Saturday, October 9, 2010

It's Not Financial Rewards

Suppose a friend asked you to move. You'd might grumble, but you might also show up to help. If they offered you $20 for your trouble, it becomes easier to just say 'no.'

My point: Money alone is not what makes us do something- like our jobs. Salary increases and bonuses do not equate to better performance, or engagement.

In one study, University students were divided into groups and got a financial reward for correct responses on a GMAT test. Groups that perceived the reward as too little, did twice as poorly as those who were NOT paid. The money actually served as a disincentive. On the flip side, there are loads of examples showing higher incentives leading to worse performance.

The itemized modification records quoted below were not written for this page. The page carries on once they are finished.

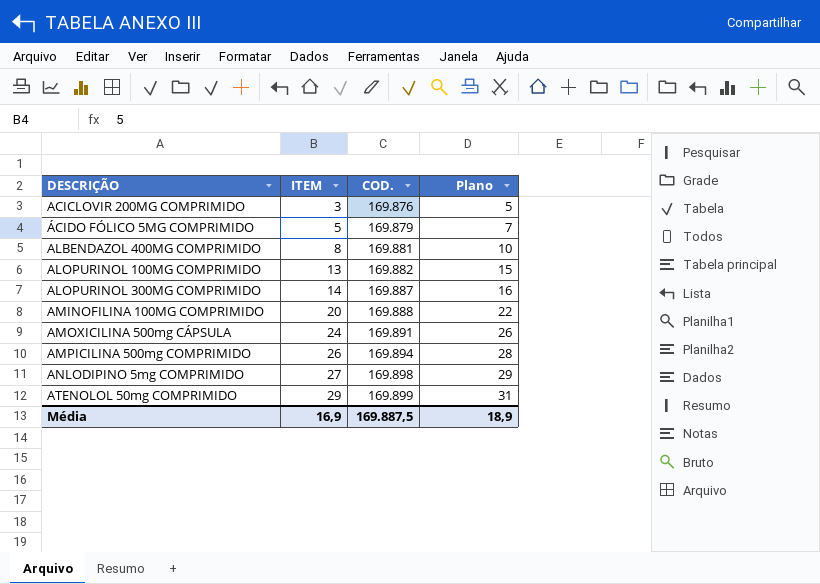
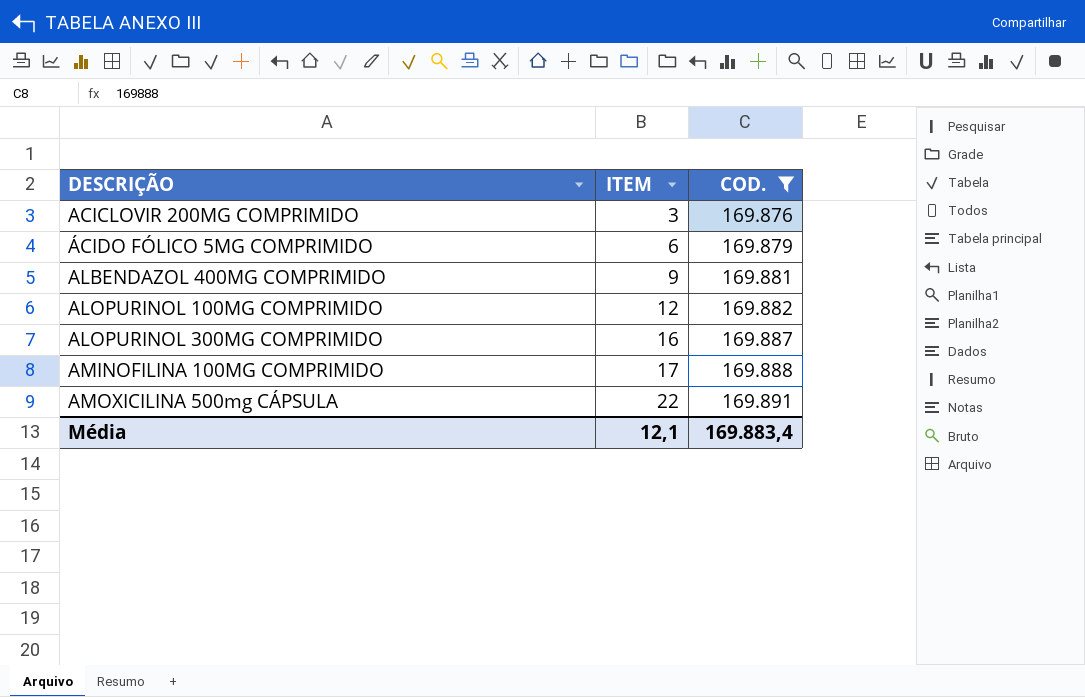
filter: none -> COD. <= 169.891
column Plano | formula: [ITEM] + 2 -> none
ÁCIDO FÓLICO 5MG COMPRIMIDO | ITEM: 5 -> 6
ALBENDAZOL 400MG COMPRIMIDO | ITEM: 8 -> 9
ALOPURINOL 100MG COMPRIMIDO | ITEM: 13 -> 12
ALOPURINOL 300MG COMPRIMIDO | ITEM: 14 -> 16
AMINOFILINA 100MG COMPRIMIDO | ITEM: 20 -> 17
AMOXICILINA 500mg CÁPSULA | ITEM: 24 -> 22
Média | ITEM: 16,9 -> 12,1
Média | COD.: 169.887,5 -> 169.883,4

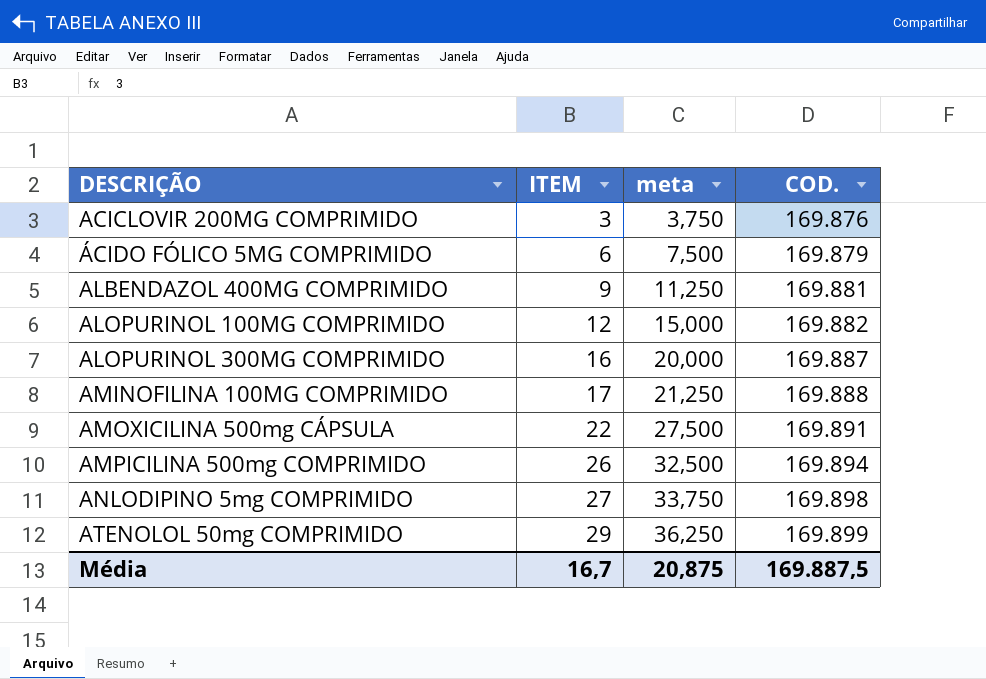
filter: COD. <= 169.891 -> none
column meta | formula: none -> [ITEM] * 1,25
Média | ITEM: 12,1 -> 16,7
Média | COD.: 169.883,4 -> 169.887,5

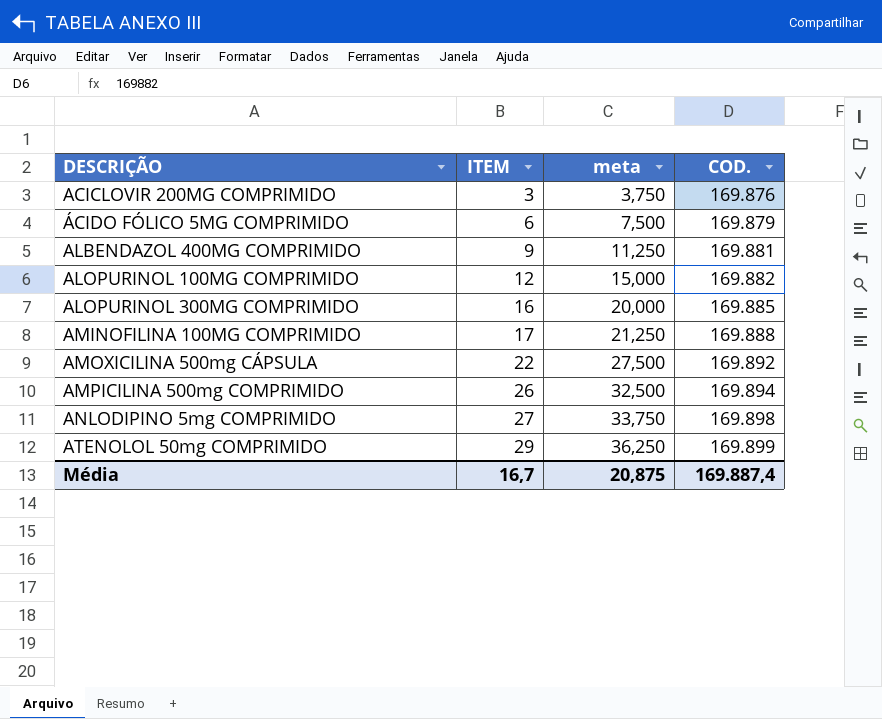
ALOPURINOL 300MG COMPRIMIDO | COD.: 169.887 -> 169.885
AMOXICILINA 500mg CÁPSULA | COD.: 169.891 -> 169.892
Média | COD.: 169.887,5 -> 169.887,4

For more on this, check out Dan Pink's fantastic (and animated) talk at the RSA: Surprising truth about what motivates us.

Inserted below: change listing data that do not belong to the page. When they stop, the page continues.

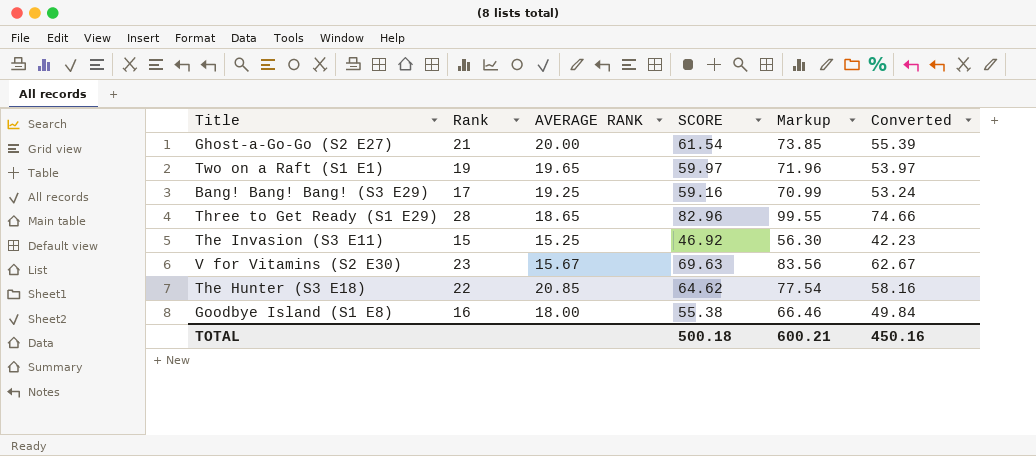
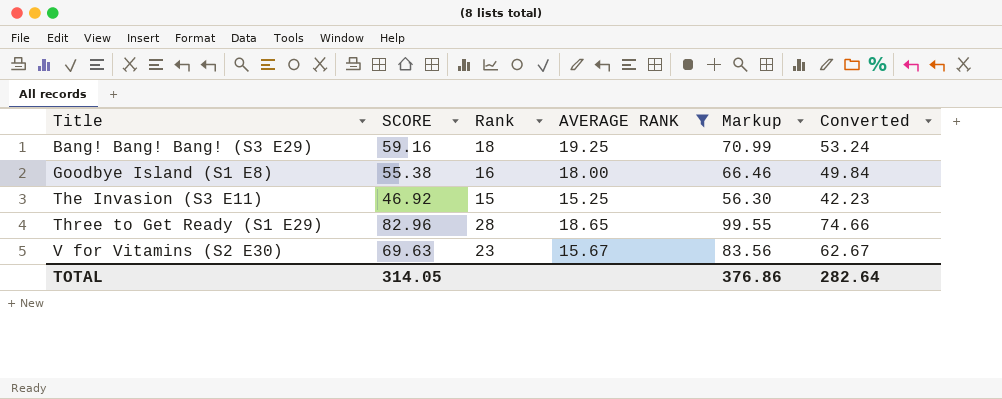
filter: none -> AVERAGE RANK <= 19.25
row order: none -> Title ascending
column SCORE | position: 4 -> 2
Bang! Bang! Bang! (S3 E29) | Rank: 17 -> 18
TOTAL | SCORE: 500.18 -> 314.05
TOTAL | Markup: 600.21 -> 376.86
TOTAL | Converted: 450.16 -> 282.64

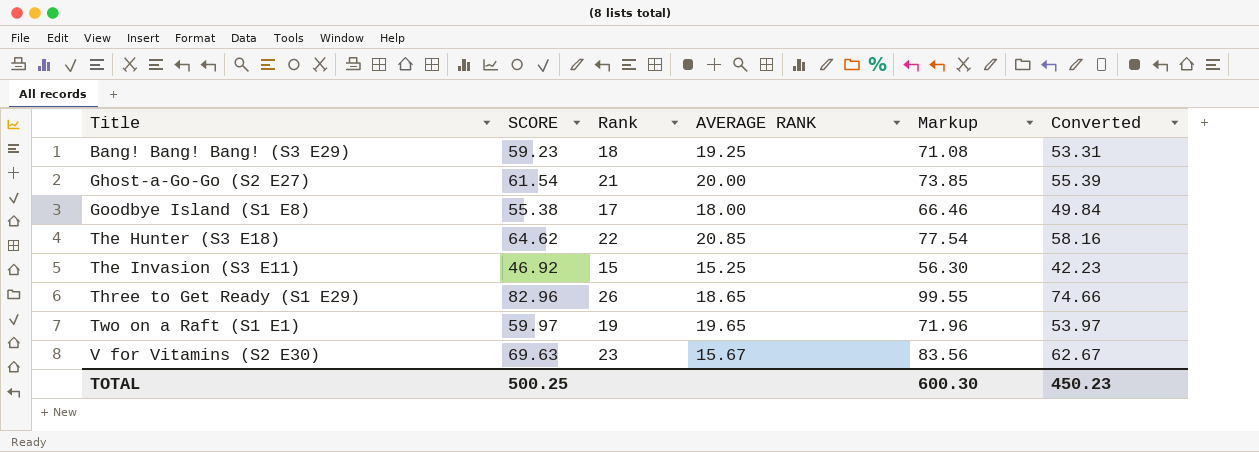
filter: AVERAGE RANK <= 19.25 -> none
Bang! Bang! Bang! (S3 E29) | SCORE: 59.16 -> 59.23
Bang! Bang! Bang! (S3 E29) | Markup: 70.99 -> 71.08
Bang! Bang! Bang! (S3 E29) | Converted: 53.24 -> 53.31
Goodbye Island (S1 E8) | Rank: 16 -> 17
Three to Get Ready (S1 E29) | Rank: 28 -> 26
TOTAL | SCORE: 314.05 -> 500.25
TOTAL | Markup: 376.86 -> 600.30
TOTAL | Converted: 282.64 -> 450.23

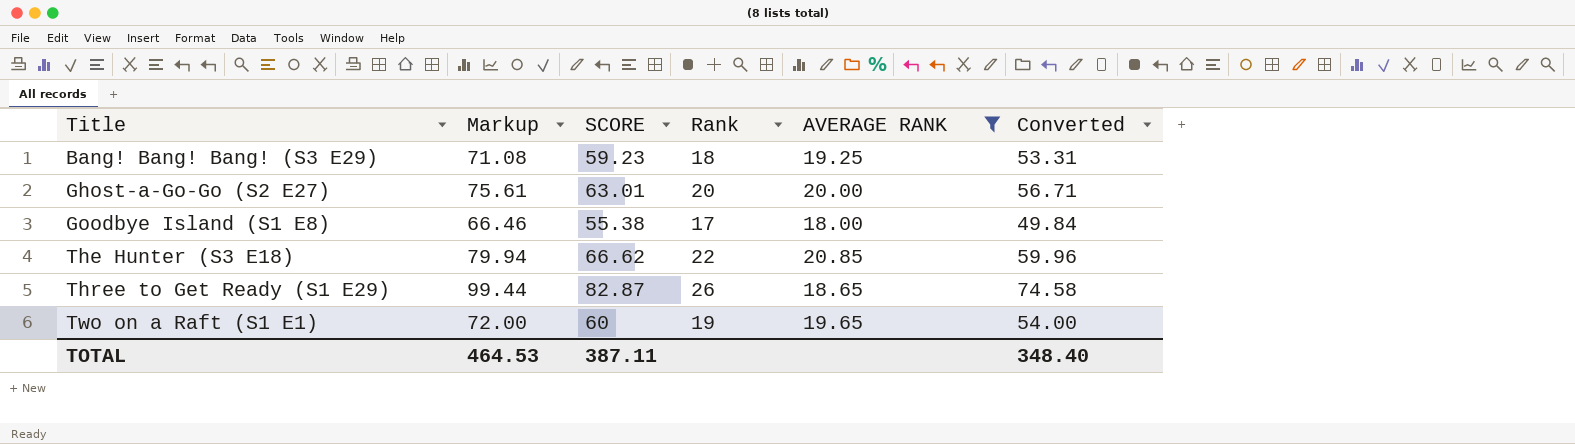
filter: none -> AVERAGE RANK >= 18.00
column Markup | position: 5 -> 2
Ghost-a-Go-Go (S2 E27) | Markup: 73.85 -> 75.61
Ghost-a-Go-Go (S2 E27) | SCORE: 61.54 -> 63.01
Ghost-a-Go-Go (S2 E27) | Rank: 21 -> 20
Ghost-a-Go-Go (S2 E27) | Converted: 55.39 -> 56.71
The Hunter (S3 E18) | Markup: 77.54 -> 79.94
The Hunter (S3 E18) | SCORE: 64.62 -> 66.62
The Hunter (S3 E18) | Converted: 58.16 -> 59.96
Three to Get Ready (S1 E29) | Markup: 99.55 -> 99.44
Three to Get Ready (S1 E29) | SCORE: 82.96 -> 82.87
Three to Get Ready (S1 E29) | Converted: 74.66 -> 74.58
Two on a Raft (S1 E1) | Markup: 71.96 -> 72.00
Two on a Raft (S1 E1) | SCORE: 59.97 -> 60
Two on a Raft (S1 E1) | Converted: 53.97 -> 54.00
TOTAL | Markup: 600.30 -> 464.53
TOTAL | SCORE: 500.25 -> 387.11
TOTAL | Converted: 450.23 -> 348.40

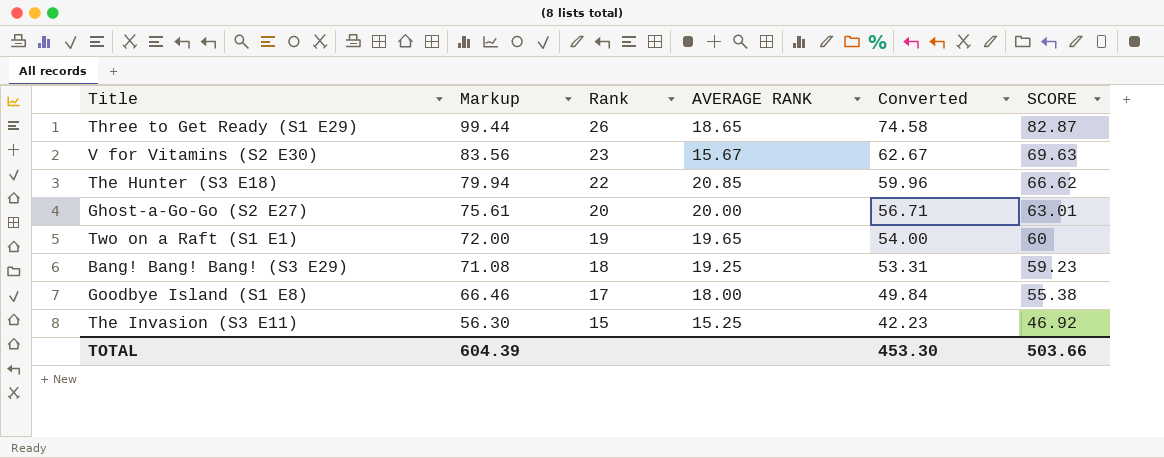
filter: AVERAGE RANK >= 18.00 -> none
row order: Title ascending -> Markup descending
column SCORE | position: 3 -> 6
TOTAL | Markup: 464.53 -> 604.39
TOTAL | Converted: 348.40 -> 453.30
TOTAL | SCORE: 387.11 -> 503.66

Compensation is obviously a complex topic. And sometimes money is an important part of the equation - for example, if there isn't enough to live on or when peers are making loads more. But, throwing more money at employees doesn't lead to increased performance.

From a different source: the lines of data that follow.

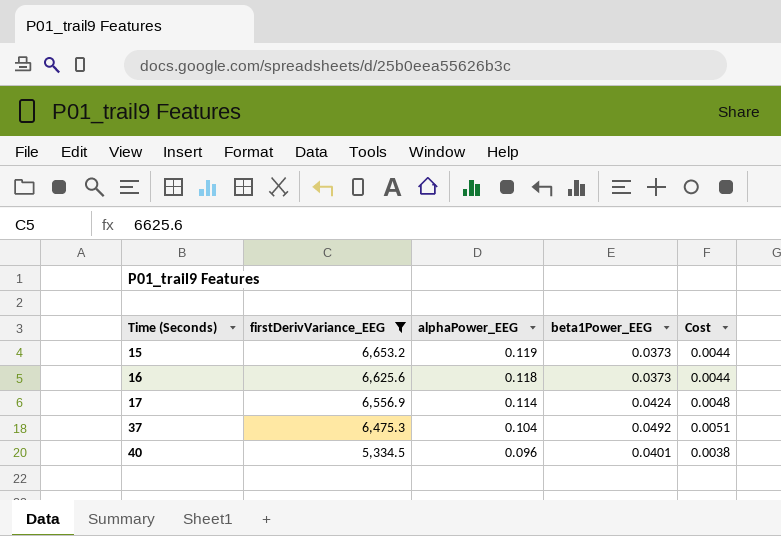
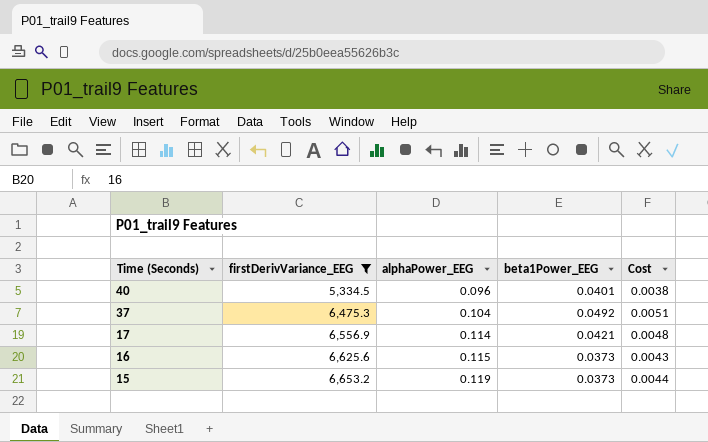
row order: Time (Seconds) ascending -> Time (Seconds) descending
17 | beta1Power_EEG: 0.0424 -> 0.0421
16 | alphaPower_EEG: 0.118 -> 0.115
16 | Cost: 0.0044 -> 0.0043

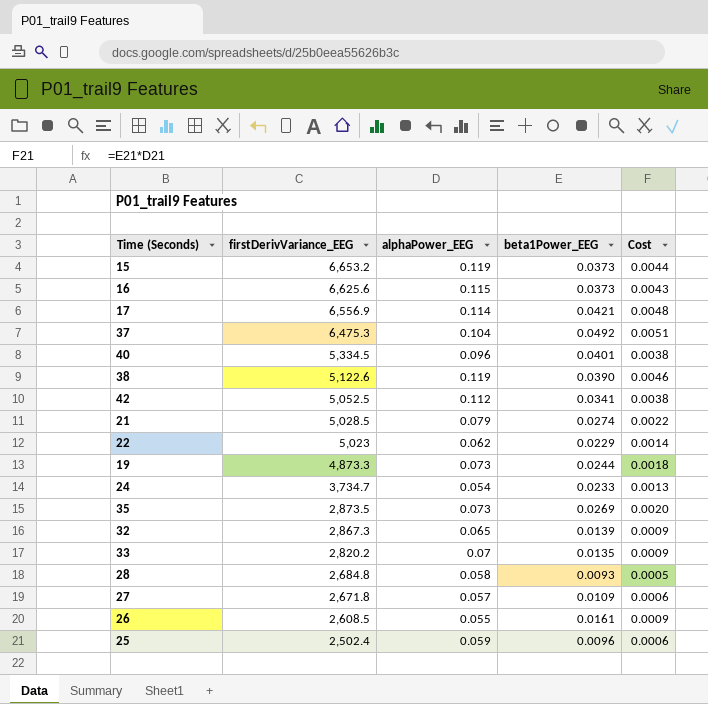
filter: firstDerivVariance_EEG >= 5,334.5 -> none
row order: Time (Seconds) descending -> firstDerivVariance_EEG descending

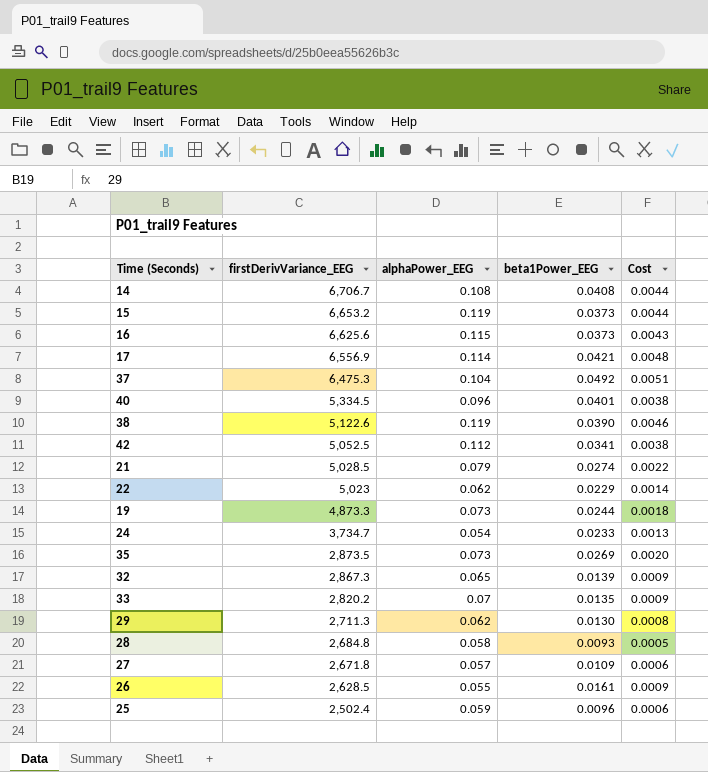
row 14: none -> 6,706.7 | 0.108 | 0.0408 | 0.0044
row 29: none -> 2,711.3 | 0.062 | 0.0130 | 0.0008
26 | firstDerivVariance_EEG: 2,608.5 -> 2,628.5

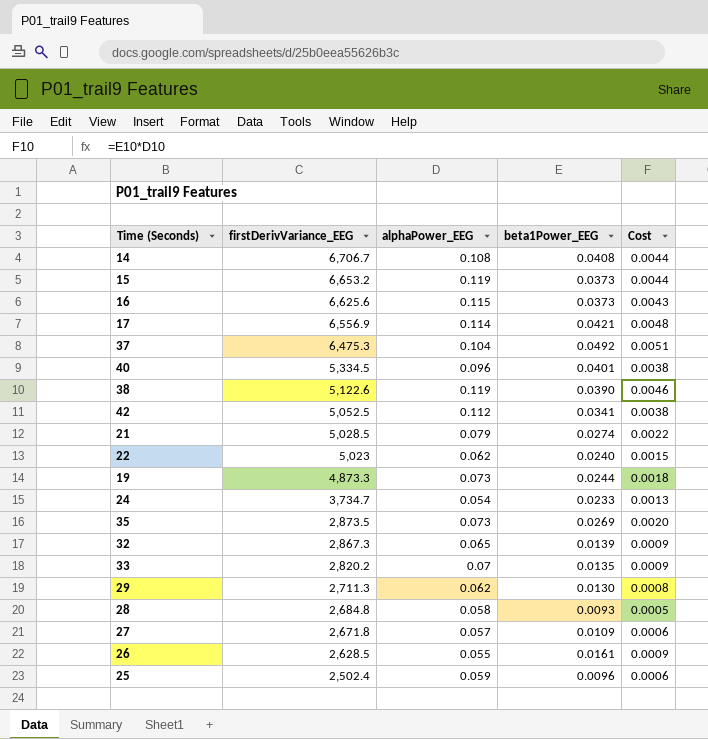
22 | beta1Power_EEG: 0.0229 -> 0.0240
22 | Cost: 0.0014 -> 0.0015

Instead, you need to invest in creating a self-directed and purpose-filled work environment. Employees need a sense of autonomy, they need to be given the opportunity to improve themselves (challenging assignments, learning & training opportunities, etc...), and they need purpose (working towards something they believe in, understanding a mission, strong sense of team).

Are you as willing to invest in communicating your mission and goals as you are in salary increases? Do you have a culture that empowers employees to be effective on their own? How do you motivate your team? How do you drive productivity?